I've felt a real sense of shame of late. But then I think, whose shame?
And I think about...
The endless sexual objectification of women all around. No escape, no getting away from it, in cinema, films, television, 'lads' mags, womens mags, porn mags, adverts, music videos, internet pop ups, spam, porn dvds even radio and books. Everywhere the submission of women celebrated, inequality defined as natural and celebrated, her goal and his. She wants to be used abused and sexualised just as much as he wants to use abuse and sexualise her.

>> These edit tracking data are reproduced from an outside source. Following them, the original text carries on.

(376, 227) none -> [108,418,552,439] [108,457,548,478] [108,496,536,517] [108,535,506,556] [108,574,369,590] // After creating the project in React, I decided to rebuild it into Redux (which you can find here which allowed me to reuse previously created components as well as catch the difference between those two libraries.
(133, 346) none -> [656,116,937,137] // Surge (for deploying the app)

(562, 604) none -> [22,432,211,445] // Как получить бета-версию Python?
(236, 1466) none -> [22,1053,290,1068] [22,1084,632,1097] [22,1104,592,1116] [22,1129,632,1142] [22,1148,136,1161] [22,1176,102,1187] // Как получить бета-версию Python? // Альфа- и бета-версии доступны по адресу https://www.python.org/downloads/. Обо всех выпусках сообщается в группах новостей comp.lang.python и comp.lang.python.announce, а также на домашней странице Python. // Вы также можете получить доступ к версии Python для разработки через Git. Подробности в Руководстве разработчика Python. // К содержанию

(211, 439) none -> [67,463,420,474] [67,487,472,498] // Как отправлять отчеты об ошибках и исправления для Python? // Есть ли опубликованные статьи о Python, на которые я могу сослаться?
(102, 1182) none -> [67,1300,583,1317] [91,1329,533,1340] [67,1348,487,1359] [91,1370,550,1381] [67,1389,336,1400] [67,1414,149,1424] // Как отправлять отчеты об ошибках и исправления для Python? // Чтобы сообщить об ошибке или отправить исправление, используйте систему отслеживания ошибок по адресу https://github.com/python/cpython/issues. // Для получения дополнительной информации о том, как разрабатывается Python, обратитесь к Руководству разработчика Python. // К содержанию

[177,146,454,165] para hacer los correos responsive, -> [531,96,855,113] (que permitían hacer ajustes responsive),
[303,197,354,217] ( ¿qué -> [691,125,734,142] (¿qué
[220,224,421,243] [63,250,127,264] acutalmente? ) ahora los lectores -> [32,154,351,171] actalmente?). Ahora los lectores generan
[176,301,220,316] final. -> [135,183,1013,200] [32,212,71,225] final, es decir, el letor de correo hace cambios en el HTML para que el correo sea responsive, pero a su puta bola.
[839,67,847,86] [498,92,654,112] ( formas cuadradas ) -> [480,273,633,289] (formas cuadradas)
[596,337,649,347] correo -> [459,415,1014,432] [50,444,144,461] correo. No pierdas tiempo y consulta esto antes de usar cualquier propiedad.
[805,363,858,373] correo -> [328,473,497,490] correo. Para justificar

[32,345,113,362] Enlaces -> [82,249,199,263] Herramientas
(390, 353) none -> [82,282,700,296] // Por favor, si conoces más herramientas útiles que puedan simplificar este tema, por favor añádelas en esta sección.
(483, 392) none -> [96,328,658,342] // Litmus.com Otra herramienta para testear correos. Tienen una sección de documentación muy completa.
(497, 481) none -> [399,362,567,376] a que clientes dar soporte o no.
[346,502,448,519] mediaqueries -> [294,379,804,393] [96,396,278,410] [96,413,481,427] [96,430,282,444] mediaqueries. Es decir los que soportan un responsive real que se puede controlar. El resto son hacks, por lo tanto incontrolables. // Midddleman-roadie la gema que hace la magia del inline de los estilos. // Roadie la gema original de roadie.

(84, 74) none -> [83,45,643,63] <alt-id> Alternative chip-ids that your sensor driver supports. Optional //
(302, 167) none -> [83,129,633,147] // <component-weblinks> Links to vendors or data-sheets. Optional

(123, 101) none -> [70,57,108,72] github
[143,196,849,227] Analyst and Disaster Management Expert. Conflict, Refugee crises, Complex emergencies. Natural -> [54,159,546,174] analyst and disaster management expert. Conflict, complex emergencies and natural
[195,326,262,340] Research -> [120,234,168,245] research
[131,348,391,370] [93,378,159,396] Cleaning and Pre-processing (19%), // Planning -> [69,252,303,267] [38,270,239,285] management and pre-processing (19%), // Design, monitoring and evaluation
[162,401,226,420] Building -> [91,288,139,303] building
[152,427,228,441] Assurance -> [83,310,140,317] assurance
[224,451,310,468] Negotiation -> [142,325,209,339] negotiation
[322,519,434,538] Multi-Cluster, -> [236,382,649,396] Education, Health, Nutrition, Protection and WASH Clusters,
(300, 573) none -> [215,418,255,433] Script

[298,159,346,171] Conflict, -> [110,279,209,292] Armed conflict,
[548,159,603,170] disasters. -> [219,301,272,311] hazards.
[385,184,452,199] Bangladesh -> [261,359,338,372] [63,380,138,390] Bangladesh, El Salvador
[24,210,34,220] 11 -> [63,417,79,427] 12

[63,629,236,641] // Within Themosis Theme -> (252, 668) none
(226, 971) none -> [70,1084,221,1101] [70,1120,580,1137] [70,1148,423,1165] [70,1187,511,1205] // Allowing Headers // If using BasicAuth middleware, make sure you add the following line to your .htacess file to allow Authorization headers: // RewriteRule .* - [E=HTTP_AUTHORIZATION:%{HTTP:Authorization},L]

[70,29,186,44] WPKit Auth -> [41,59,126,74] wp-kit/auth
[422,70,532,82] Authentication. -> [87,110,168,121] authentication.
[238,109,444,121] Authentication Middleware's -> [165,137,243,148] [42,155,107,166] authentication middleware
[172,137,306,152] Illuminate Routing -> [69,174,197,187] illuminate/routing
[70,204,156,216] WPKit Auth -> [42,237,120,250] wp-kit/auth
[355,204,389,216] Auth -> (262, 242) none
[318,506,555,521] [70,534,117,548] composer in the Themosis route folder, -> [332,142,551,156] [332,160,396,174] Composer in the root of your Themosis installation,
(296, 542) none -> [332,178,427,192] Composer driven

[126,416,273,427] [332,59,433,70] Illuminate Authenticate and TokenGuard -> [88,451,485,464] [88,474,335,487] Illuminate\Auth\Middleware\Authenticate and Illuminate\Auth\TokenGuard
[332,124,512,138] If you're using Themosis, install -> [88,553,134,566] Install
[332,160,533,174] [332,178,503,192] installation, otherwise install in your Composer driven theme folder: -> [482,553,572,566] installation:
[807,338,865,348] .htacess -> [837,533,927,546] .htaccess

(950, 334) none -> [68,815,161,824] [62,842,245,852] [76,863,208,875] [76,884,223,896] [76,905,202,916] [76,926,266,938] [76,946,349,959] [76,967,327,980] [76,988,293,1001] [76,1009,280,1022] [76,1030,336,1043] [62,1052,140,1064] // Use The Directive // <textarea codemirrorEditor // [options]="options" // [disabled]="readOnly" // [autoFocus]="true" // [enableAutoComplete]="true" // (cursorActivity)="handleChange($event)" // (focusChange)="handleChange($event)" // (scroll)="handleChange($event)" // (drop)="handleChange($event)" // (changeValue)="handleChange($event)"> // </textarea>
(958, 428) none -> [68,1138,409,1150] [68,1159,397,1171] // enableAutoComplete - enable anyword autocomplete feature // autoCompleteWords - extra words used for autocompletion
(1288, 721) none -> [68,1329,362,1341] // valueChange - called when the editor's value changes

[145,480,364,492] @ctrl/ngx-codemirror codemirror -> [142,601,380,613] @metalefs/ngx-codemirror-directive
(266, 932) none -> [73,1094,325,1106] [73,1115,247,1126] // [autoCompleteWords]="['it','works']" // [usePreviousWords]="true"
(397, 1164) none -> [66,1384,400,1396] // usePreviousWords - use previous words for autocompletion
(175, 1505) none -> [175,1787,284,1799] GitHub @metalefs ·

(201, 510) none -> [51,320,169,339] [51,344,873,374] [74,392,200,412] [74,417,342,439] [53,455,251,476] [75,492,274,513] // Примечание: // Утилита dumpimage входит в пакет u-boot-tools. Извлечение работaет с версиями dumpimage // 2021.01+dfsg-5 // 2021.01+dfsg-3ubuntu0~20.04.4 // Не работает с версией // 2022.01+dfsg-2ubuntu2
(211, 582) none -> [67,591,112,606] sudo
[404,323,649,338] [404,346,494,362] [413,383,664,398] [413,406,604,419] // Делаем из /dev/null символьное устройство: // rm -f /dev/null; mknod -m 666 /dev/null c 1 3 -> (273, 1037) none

The dominance of a few voices. Jenna Jameson, a porn 'success' who made some money here, the exception not the rule, one of a tiny but powerful minority of sex industry puppets, women whose voices are used to defend its operation, wholesale. They use women like Jenna to tell us how good porn is for us, even the women it uses. Want to be Jenna Jameson? Gang raped and left for dead as a teenager, and she won't watch her stuff back. We needed therapy and instead we got fucked over literally again and again for the profit and pleasure of others. Now we have trouble talking in therapy.
It's a feedback loop: I feel dirty and shameful so I accept being treated as dirty and shameful which makes me feel dirty and shameful. Trapped to the gain of the pimps and johns, for the pleasure of the purchaser of the record of my abuse, an 'adult' dvd or pictures.
Whose shame? The pimps' and the johns'. I used to think it was my shame. My shame? My arse. Literally.